La «Pointe courte»
       
       
         
         

Bernard

      Dis-moi Georges, préférais-tu la "Pointe courte" au port de Sète? Comment as-tu pu être aussi génial pour comprendre si tôt et si vite que les femmes c'est toujours bien jusqu'au moment où elles te proposent de "partager " LEUR vie?

Bernard, de Panama

 

       

 

       

Georges Brassens

      Bernard, bonjour.

Et le port de Sète et la Pointe Courte, parmi divers autres lieux, sont effectivement intimement liés aux souvenirs des interminables vadrouilles de ma jeunesse. Même si à l'époque le port n'était pas du tout perçu comme un lieu de loisir. Encore moins une destination touristique. Le Vieux Port, le Canal de Sète et le Quai de la Marine, havre des bateaux de pêcheurs, étaient davantage le carrefour de la vie sociale de la jeunesse insouciante de l'entre deux guerres, le creuset de tous les émois des premiers âges de la vie, de ma vie.

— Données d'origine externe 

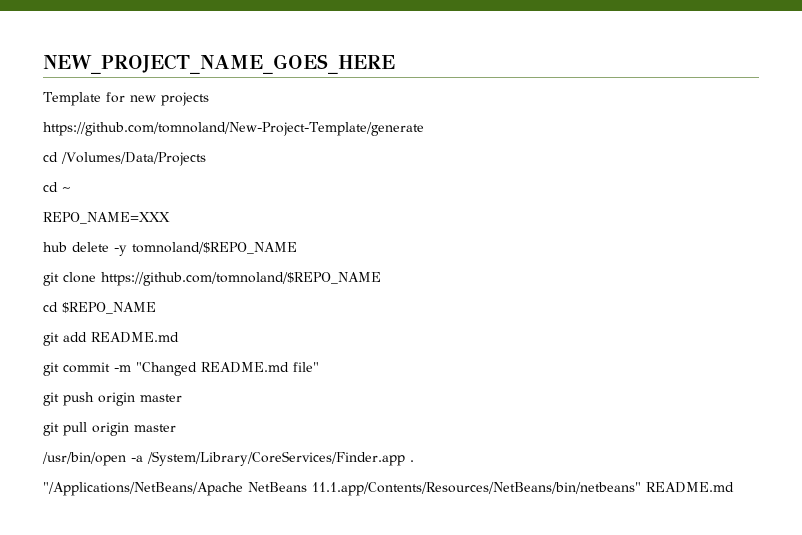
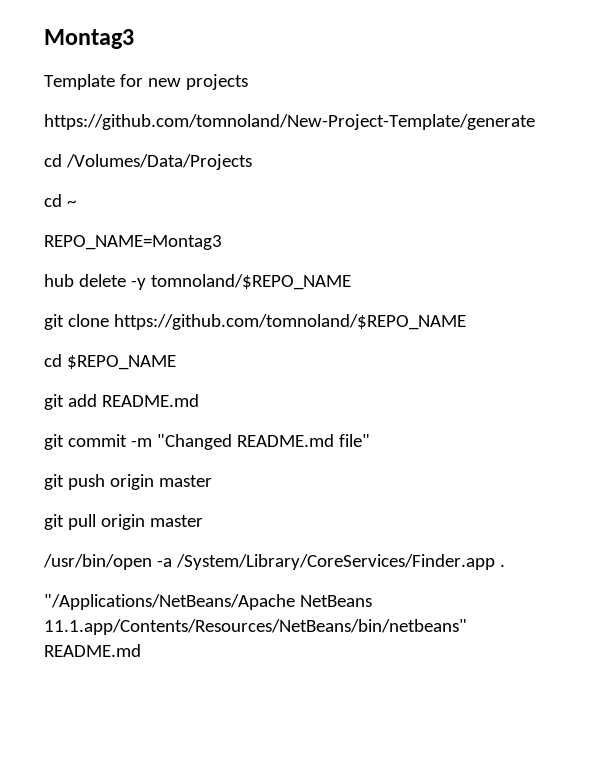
[43,54,395,74] NEW_PROJECT_NAME_GOES_HERE -> [44,29,134,49] Montag3
[43,212,170,224] REPO_NAME=XXX -> [44,235,222,250] REPO_NAME=Montag3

Par ailleurs, je ne voudrais pas que vous ajoutiez à l'injuste réputation de misogyne dont, au village sans prétention, on m'a parfois affublé. Un ami me rappelait récemment que j'aurais jadis déclaré, dans une interview radio: «Une femme, c'est comme un cadeau qui vous aurait choisi». Je maintiens ce témoignage d'appréciation, en vous faisant remarquer qu'un très grand nombre de mes chansons constituent des hommages à la femme, aux femmes qui ont jalonné ma route. Pour ce qui est du mariage, c'est une autre paire de manches et il en va de cette option comme de tout autre choix de vie: parmi toutes les avenues possibles, chacun doit retenir la formule qui lui convient.

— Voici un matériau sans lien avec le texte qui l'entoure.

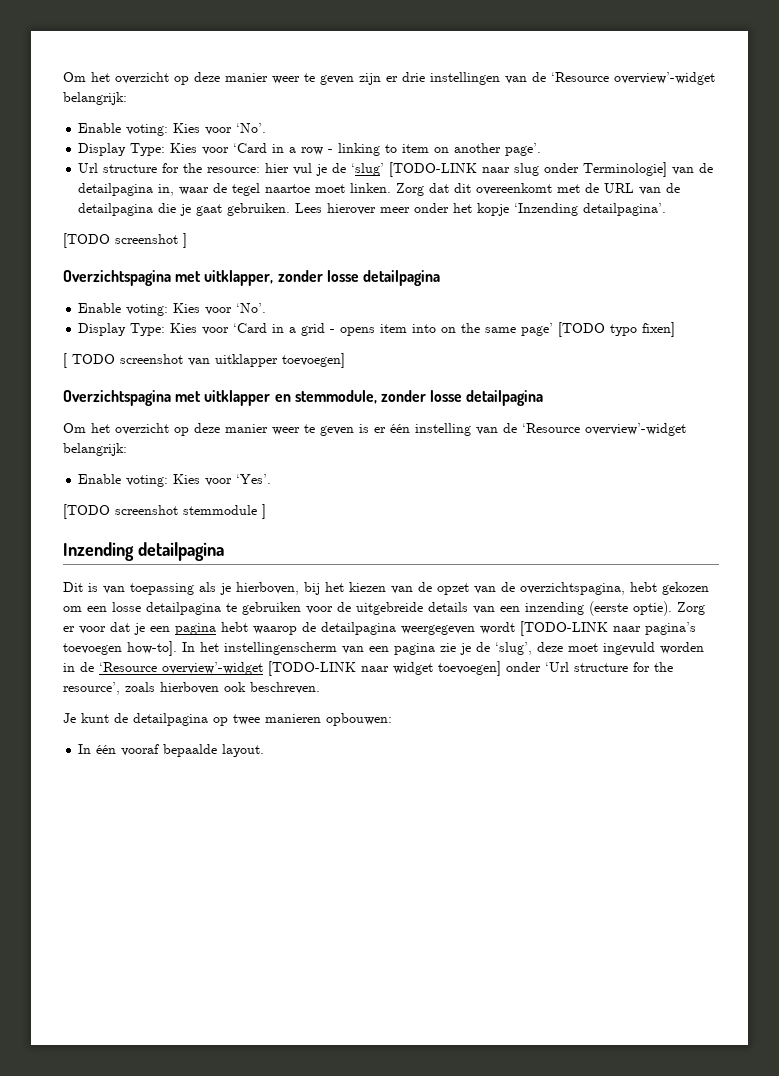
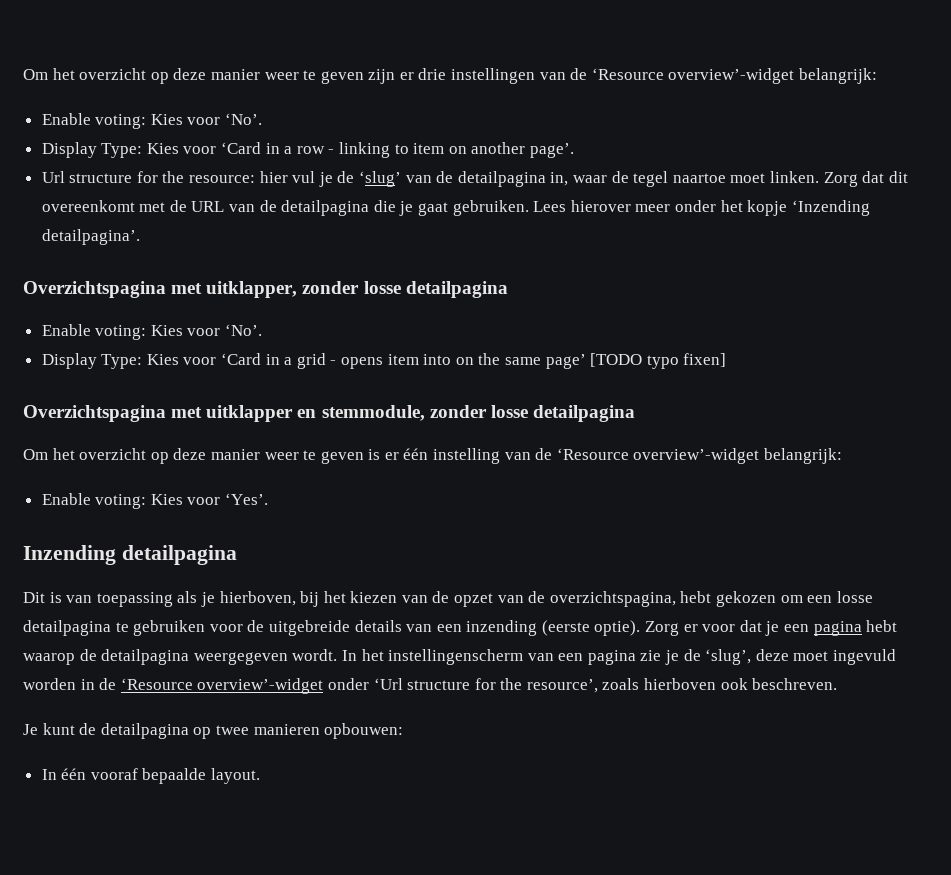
[389,162,668,177] [TODO-LINK naar slug onder Terminologie] -> (402, 179) none
[63,233,187,248] // [TODO screenshot ] -> (140, 237) none
[63,353,345,368] // [ TODO screenshot van uitklapper toevoegen] -> (727, 360) none
[63,504,266,519] // [TODO screenshot stemmodule ] -> (269, 499) none
[480,621,696,636] [63,641,177,656] wordt [TODO-LINK naar pagina’s toevoegen how-to]. -> [292,649,338,661] wordt.
[268,661,501,676] [TODO-LINK naar widget toevoegen] -> (324, 686) none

La chanson est vite devenue pour moi une maîtresse très accaparante, qui aurait bien voulu revendiquer l'exclusivité absolue. Par ailleurs, Püppchen, la compagne de ma vie, avait, n'en doutez pas, un caractère empreint de vigueur. (Je n'ai jamais aimé les nouilles.) Aussi la formule qui consista à habiter chacun chez soi, serait-ce dans la même rue, et à s'inviter quotidiennement ou presque, s'est vite imposée. J'ai bien aimé qu'en éternelle fiancée, à la dame de mes pensées, toujours je pense. J'ai bien aimé, après quarante ans de complicité, que l'on se fixe encore des rendez-vous amoureux.

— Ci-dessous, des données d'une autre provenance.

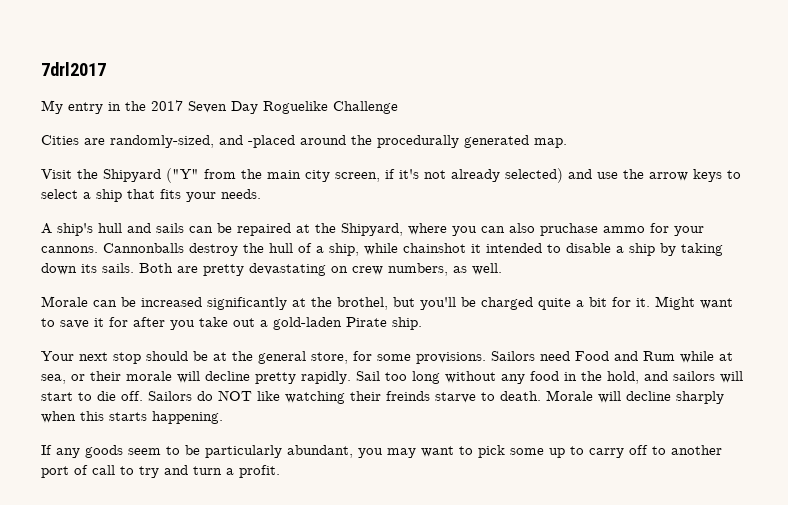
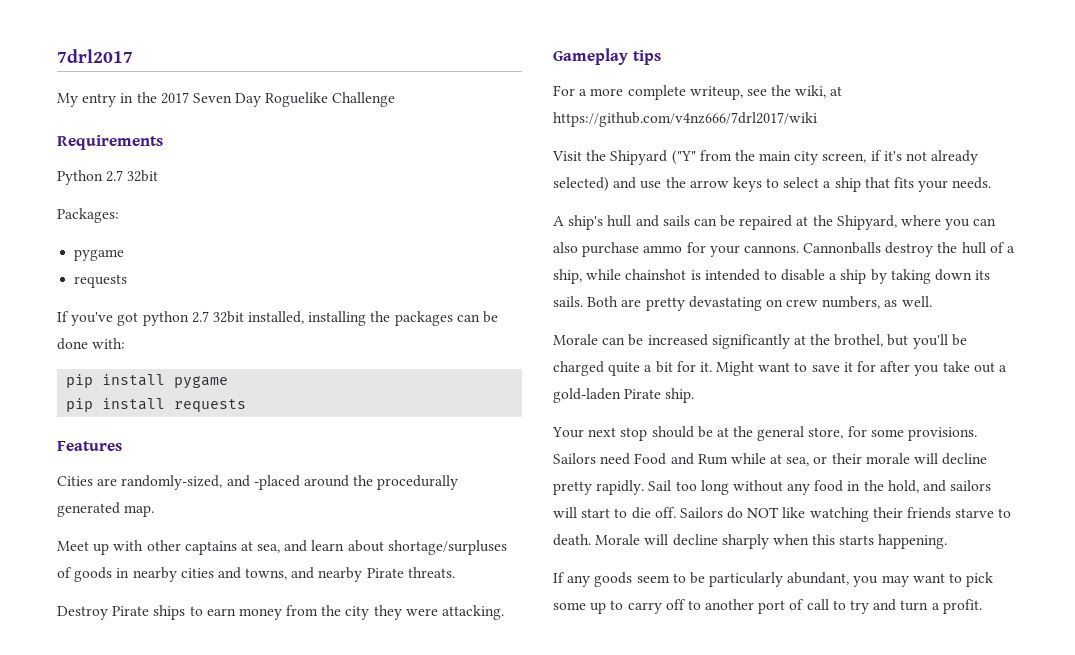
(398, 107) none -> [57,135,163,150] [57,170,159,185] [57,208,119,223] [74,249,125,261] [74,274,128,288] [57,311,499,326] [57,338,126,350] [66,374,229,389] [66,398,247,412] [57,441,122,451] // Requirements // Python 2.7 32bit // Packages: // pygame // requests // If you've got python 2.7 32bit installed, installing the packages can be done with: // pip install pygame // pip install requests // Features
(567, 143) none -> [57,540,507,555] [57,567,455,582] [57,605,505,620] [553,48,661,65] [553,85,843,100] [553,112,817,127] // Meet up with other captains at sea, and learn about shortage/surpluses of goods in nearby cities and towns, and nearby Pirate threats. // Destroy Pirate ships to earn money from the city they were attacking. // Gameplay tips // For a more complete writeup, see the wiki, at https://github.com/v4nz666/7drl2017/wiki
[540,223,598,236] pruchase -> [582,242,640,257] purchase
[471,244,481,253] it -> [690,270,701,280] is
[386,391,430,401] freinds -> [907,507,952,519] friends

Mais, encore une fois, il importe que chacun fasse comme il lui sied et je vous signale que dans plusieurs de mes chansons, j'ai glorifié, pour celles et ceux à qui la chose convient, les liens du mariage. Bien sûr, j'en conviens, ces liens sont parfois lourds, puisqu'il faut être deux et souvent trois pour les porter.